|
LLMs as Scalable, General-Purpose Simulators For Evolving Digital Agent Training |
Soundness: 2: fair
Presentation: 2: fair
Contribution: 2: fair
Rating: 2: reject
Confidence: 5: You are absolutely certain about your assessment. You are very familiar with the related work and checked the math/other details carefully. |
This paper introduces UI-SIMULATOR, a scalable trajectory synthesis paradigm that uses LLM-based digital world simulators to synthesize diverse UI trajectories. The authors further propose UI-SIMULATOR-GROW, which enables the continuous improvement of synthesized data. Experimental results on WebArena and AndroidWorld demonstrate the promise and robustness of this trajectory synthesis method.
1. The proposed scalable UI trajectory synthesis paradigm, UI-SIMULATOR, offers an interesting new direction for synthesizing data for GUI agents.
2. The UI-SIMULATOR-GROW extension effectively improves the model's utilization of synthetic data, ensuring stable performance gains.
1. Figure 2 is rendered poorly and has several clear issues. First, the screenshot in the middle is too small, even when I zoom the image to fill the entire screen, the text within it remains difficult to read. Second, the figure fails to clearly distinguish between the Retrieval-Free and Retrieval-Augmented Simulator methods. The latter should logically collect higher-quality trajectory data, yet the figure depicts identical actions and states for both simulators, failing to illustrate the benefit of using prior experience. Third, the figure lacks sufficient informational content. It is a missed opportunity to present the complete architecture of UI-SIMULATOR, leaving the paper without a central, overarching diagram to visually anchor the methodology described in the text.
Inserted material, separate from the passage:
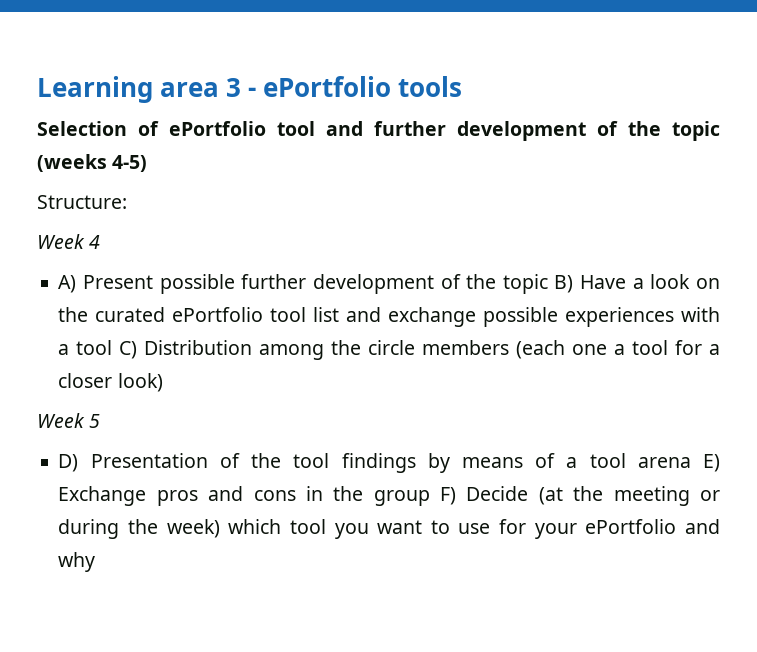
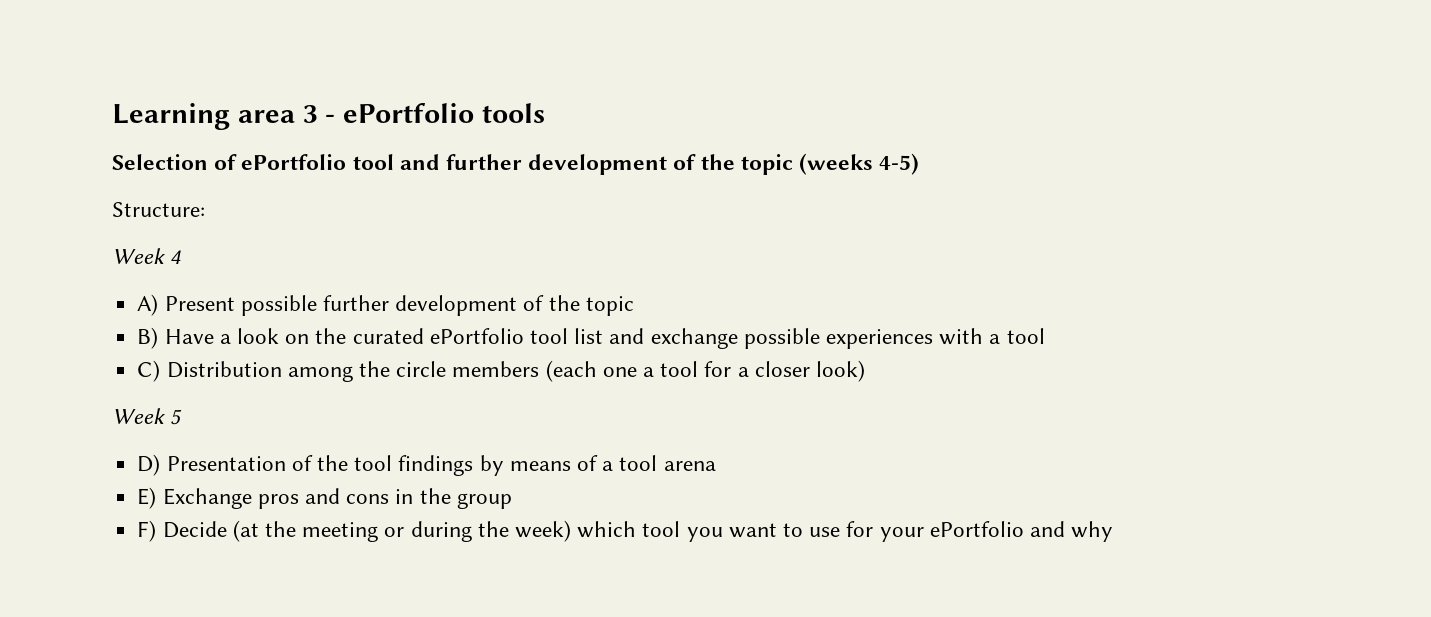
(548, 284) none -> (634, 306) //
(113, 347) none -> (1045, 336) //
(691, 462) none -> (716, 466) //
(430, 498) none -> (512, 501) //

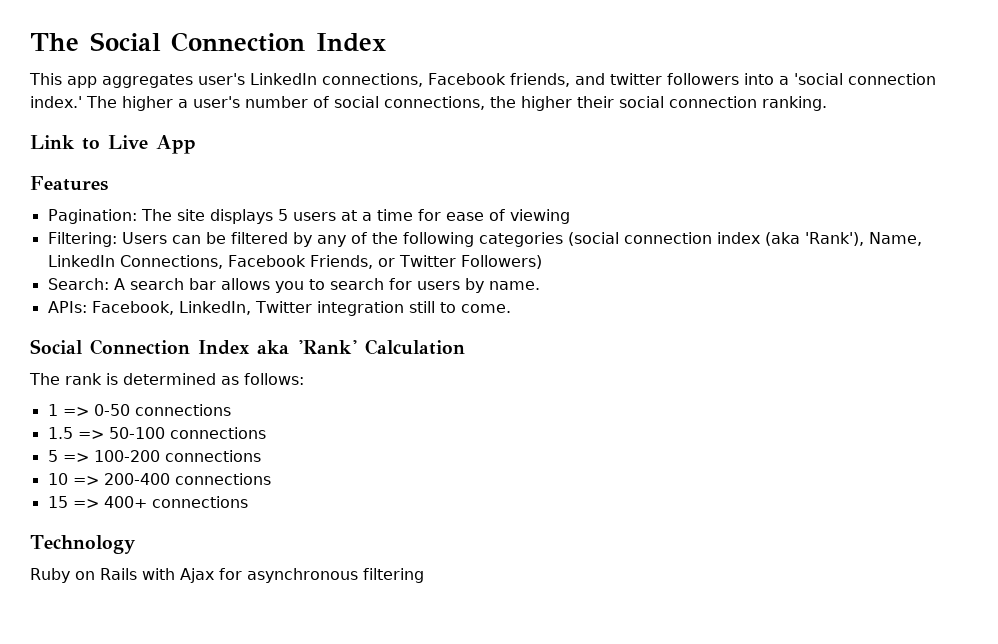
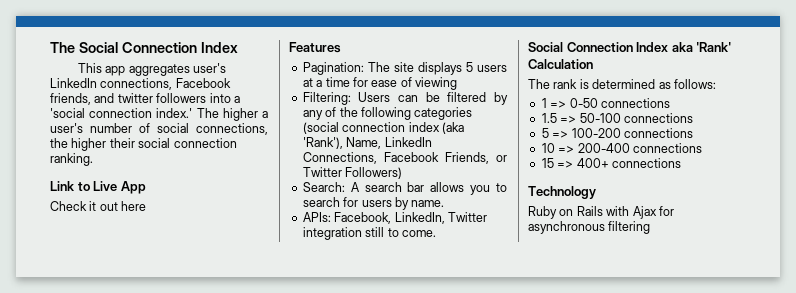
(196, 144) none -> [50,201,147,211] // Check it out here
2. Sections 3 and 4 could be merged. Section 3 provides a conceptual and design overview of the entire process of building a digital world simulator within UI-SIMULATOR, while Section 4 describes the specific data collection methodology. Both sections are fundamentally about explaining UI-SIMULATOR. Presenting them separately creates a distinct sense of fragmentation. Merging them would allow the two perspectives to complement each other, giving readers a more profound and cohesive understanding of the system. Furthermore, Section 3 does not seem to warrant its current length, as it does not involve extensive methodological design.
3. Some experimental results are puzzling. First, the reported result for Qwen-2.5-7B-Instruct on AndroidWorld is worse than Qwen-2-VL-7B, and is reported as zero. The official Qwen-2.5-7B-Instruct result on AW is 25.5, which I have also personally verified. It is unclear if this discrepancy stems from an issue with the authors' action space or coordinate conversion. Second, the scores reported for baselines like NNetNav, OS-Genesis, and GUIMid appear incorrect. On AndroidWorld, OS-Genesis scores around 17 and GUIMid around 21. On WebArena, NNetNav has a SR of 16.3, and the other two score around 10. I suspect the authors may have reproduced these results under their own setting; if so, the comparison would be unfair. Additionally, including GUIMid as a baseline is inappropriate, as it is not a data synthesis method.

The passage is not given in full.